* Task details: In the material below, begin at the line that has "left: 564px ->", stop after the line that has "color: #000000 ->", and transcribe those lines exactly, without pictures.

* Data for this exercise:
········

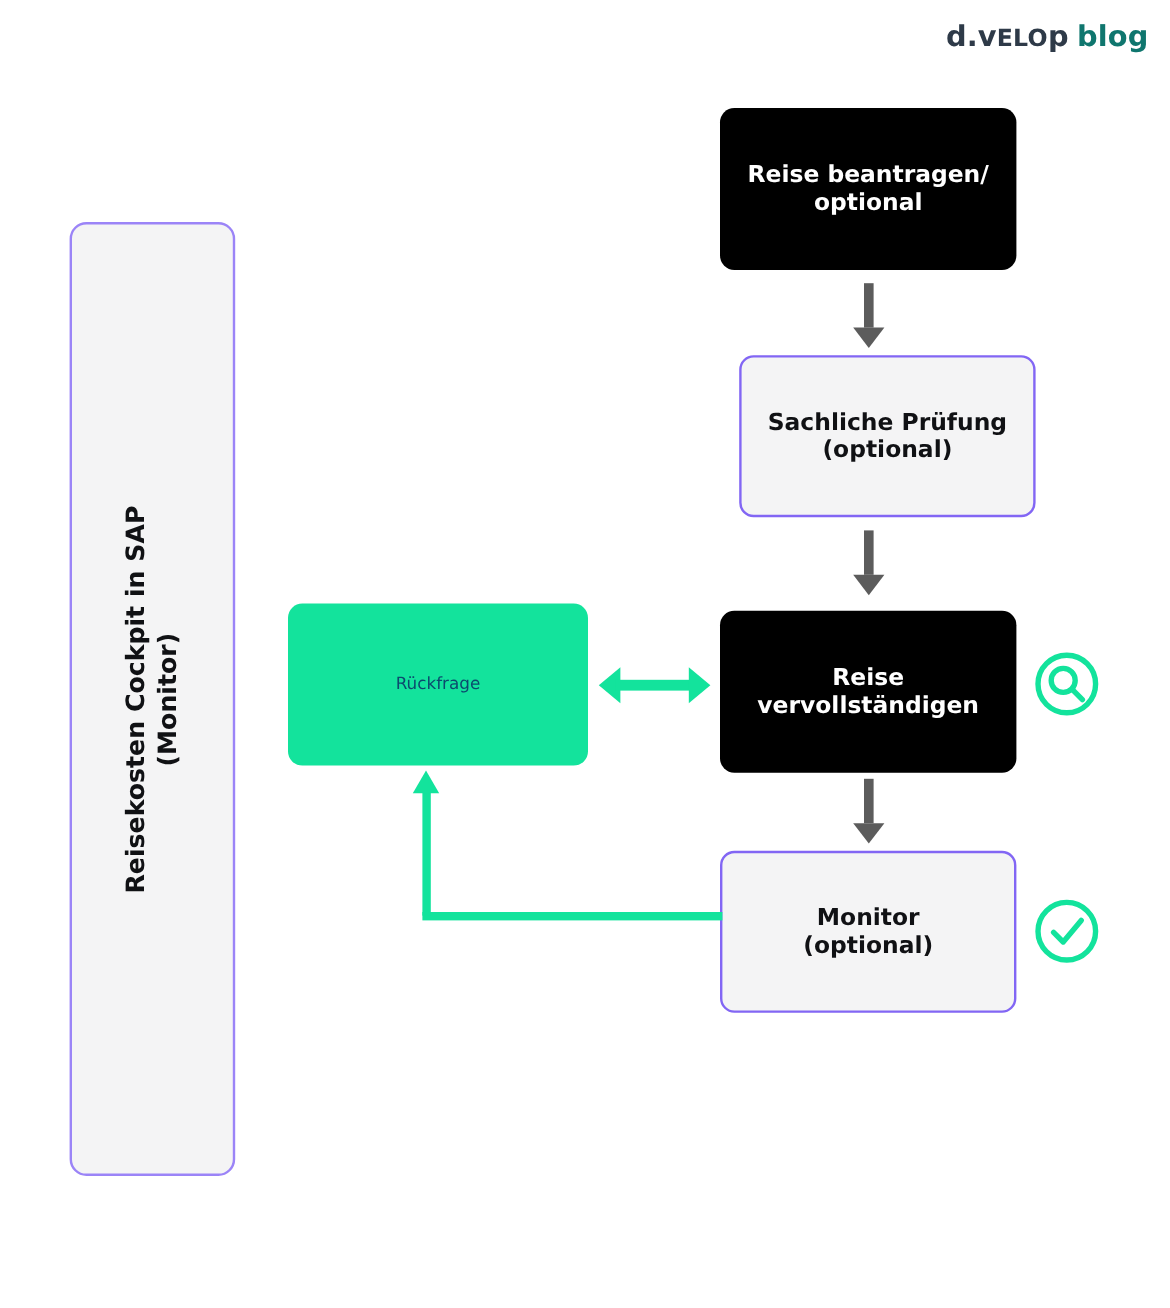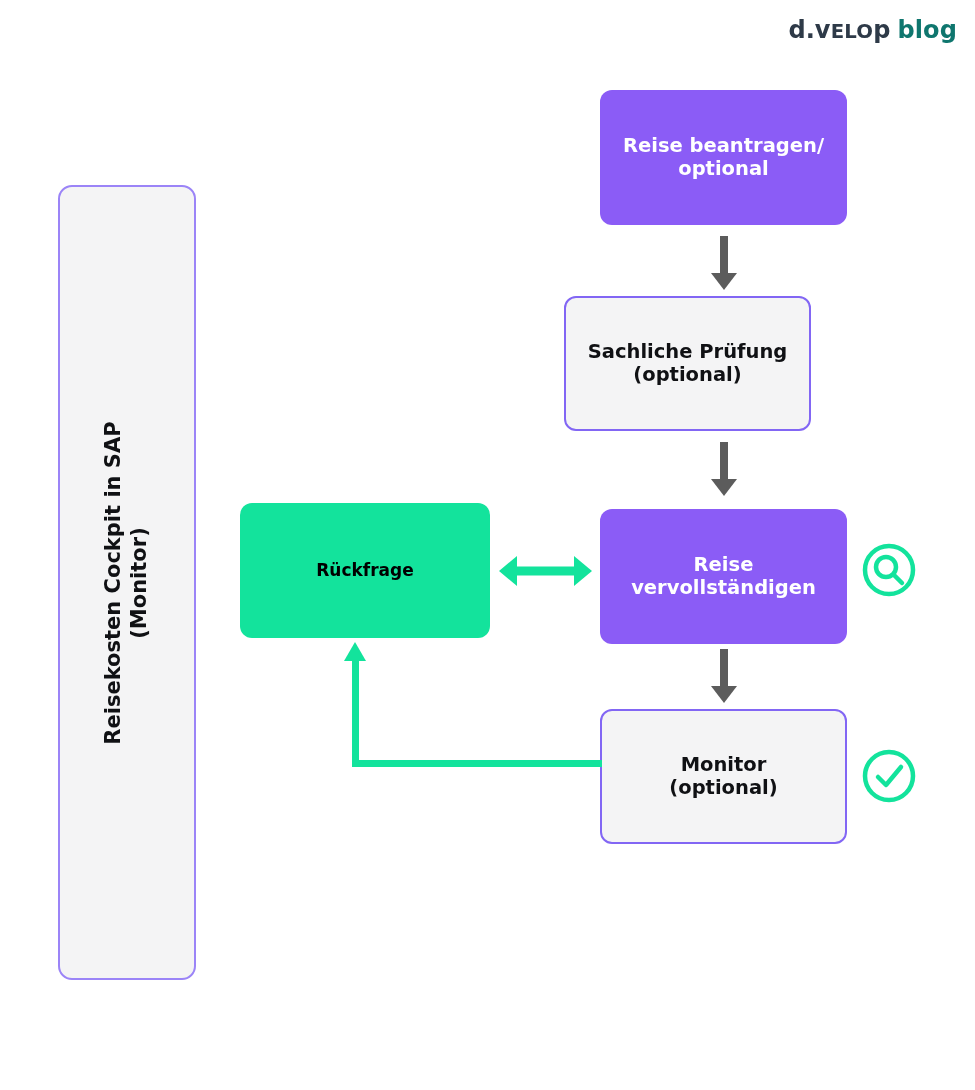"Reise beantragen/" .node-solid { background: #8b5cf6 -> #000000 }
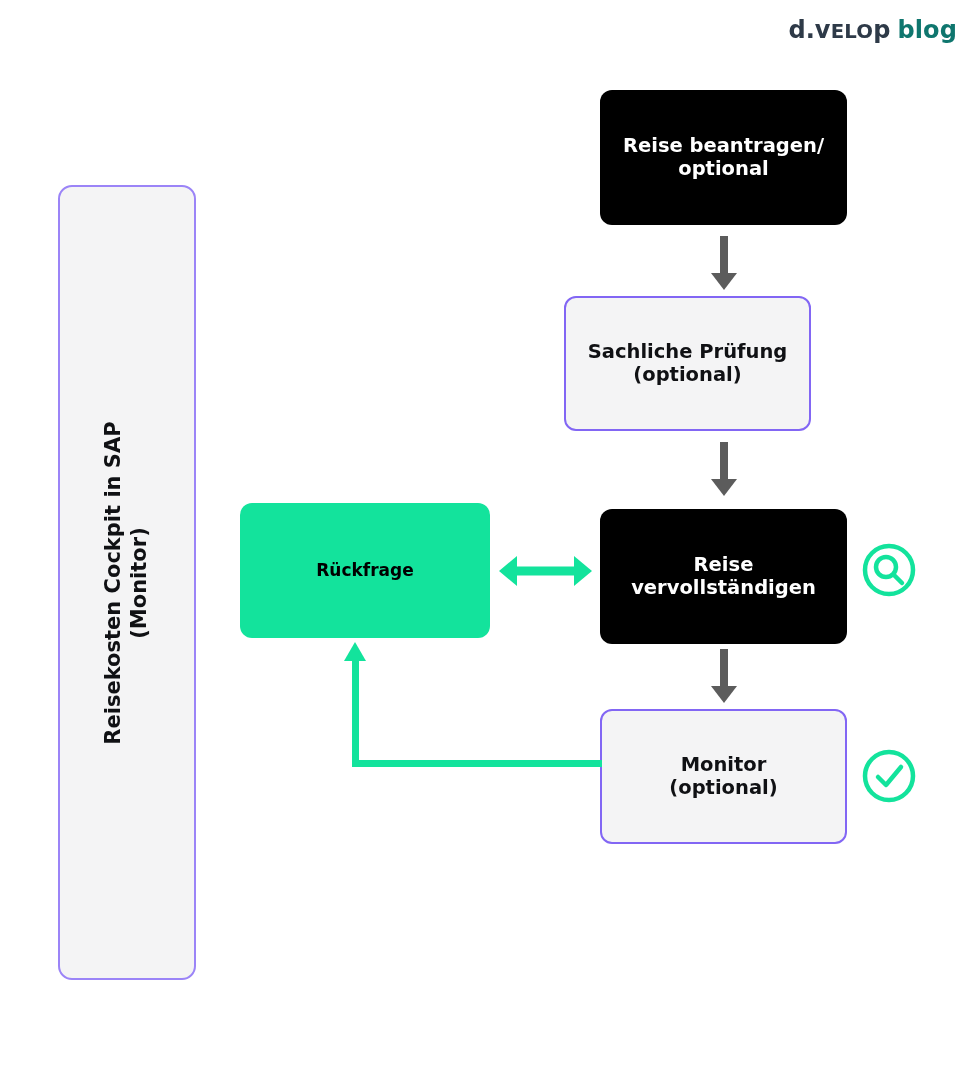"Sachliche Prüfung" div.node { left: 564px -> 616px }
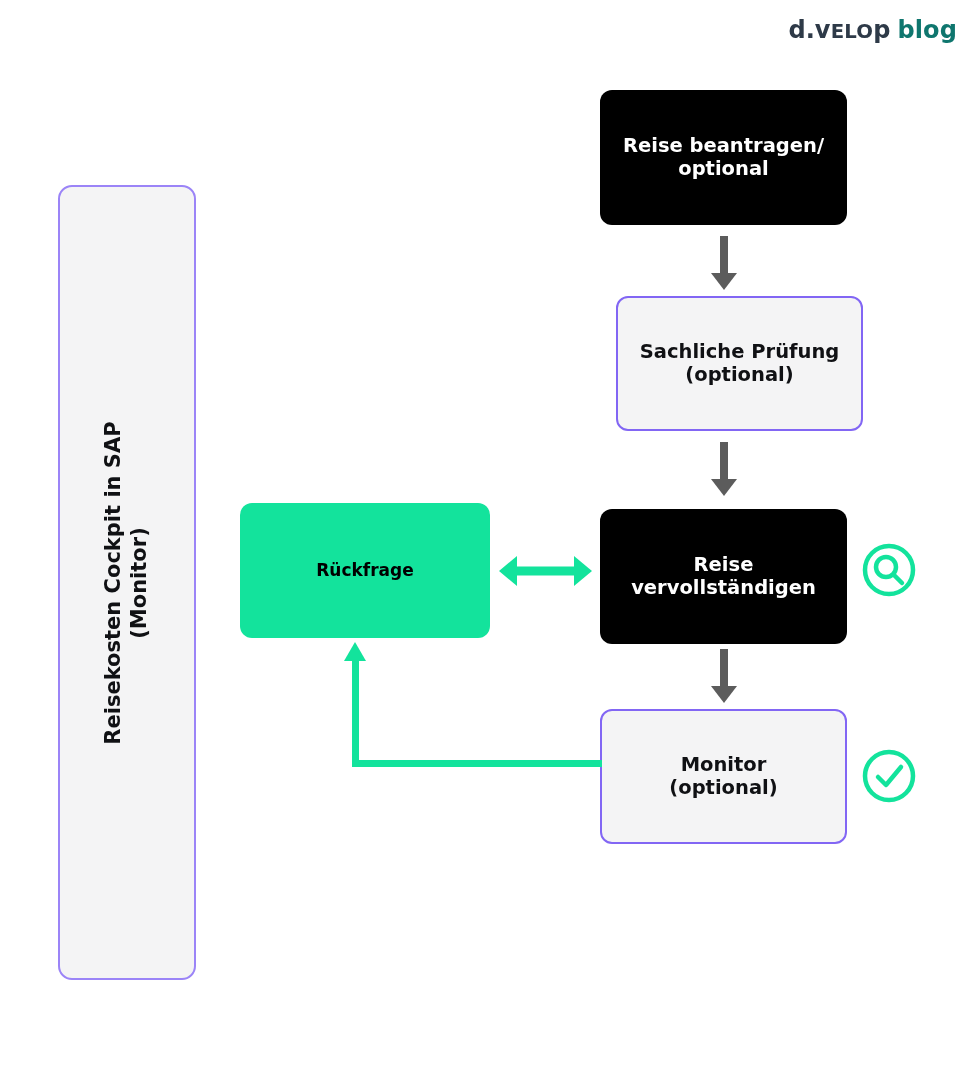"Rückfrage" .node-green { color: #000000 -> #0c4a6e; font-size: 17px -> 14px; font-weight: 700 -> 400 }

········

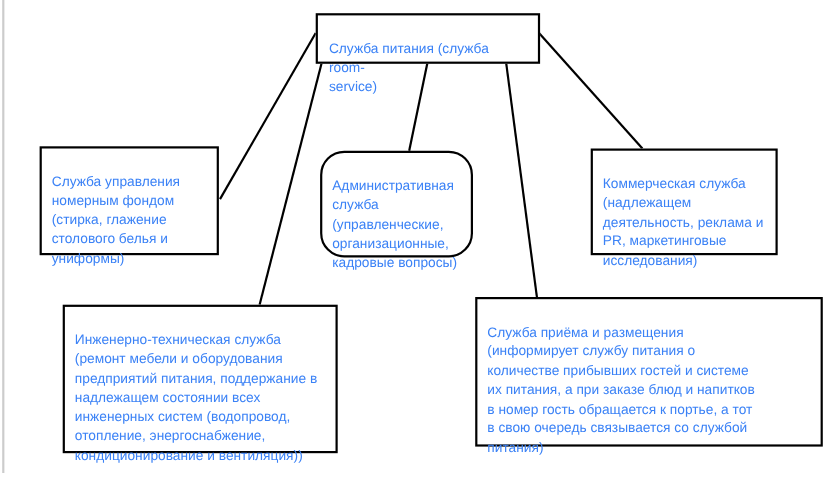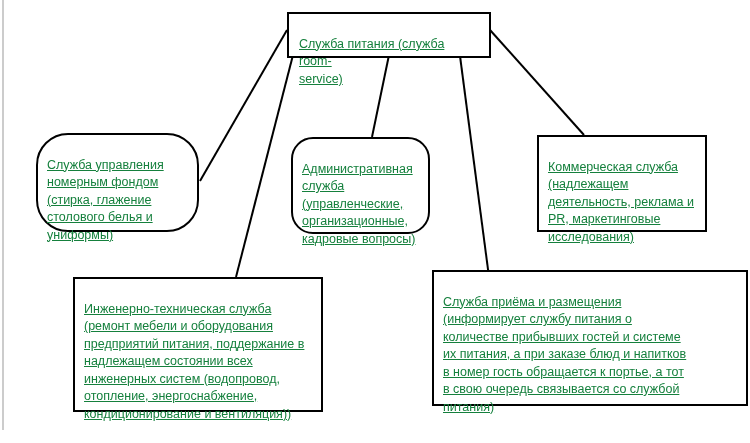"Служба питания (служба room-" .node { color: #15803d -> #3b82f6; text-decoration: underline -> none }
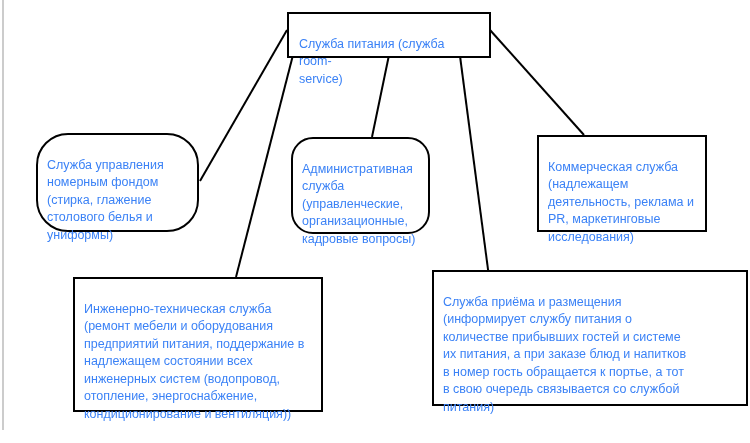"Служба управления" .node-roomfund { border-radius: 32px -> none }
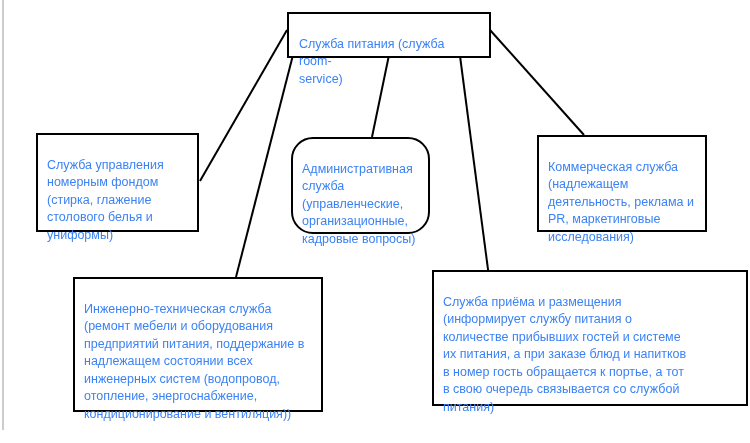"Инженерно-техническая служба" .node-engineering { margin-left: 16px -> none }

········

* Written reply:
"Sachliche Prüfung" div.node { left: 564px -> 616px }
"Rückfrage" .node-green { color: #000000 -> #0c4a6e; font-size: 17px -> 14px; font-weight: 700 -> 400 }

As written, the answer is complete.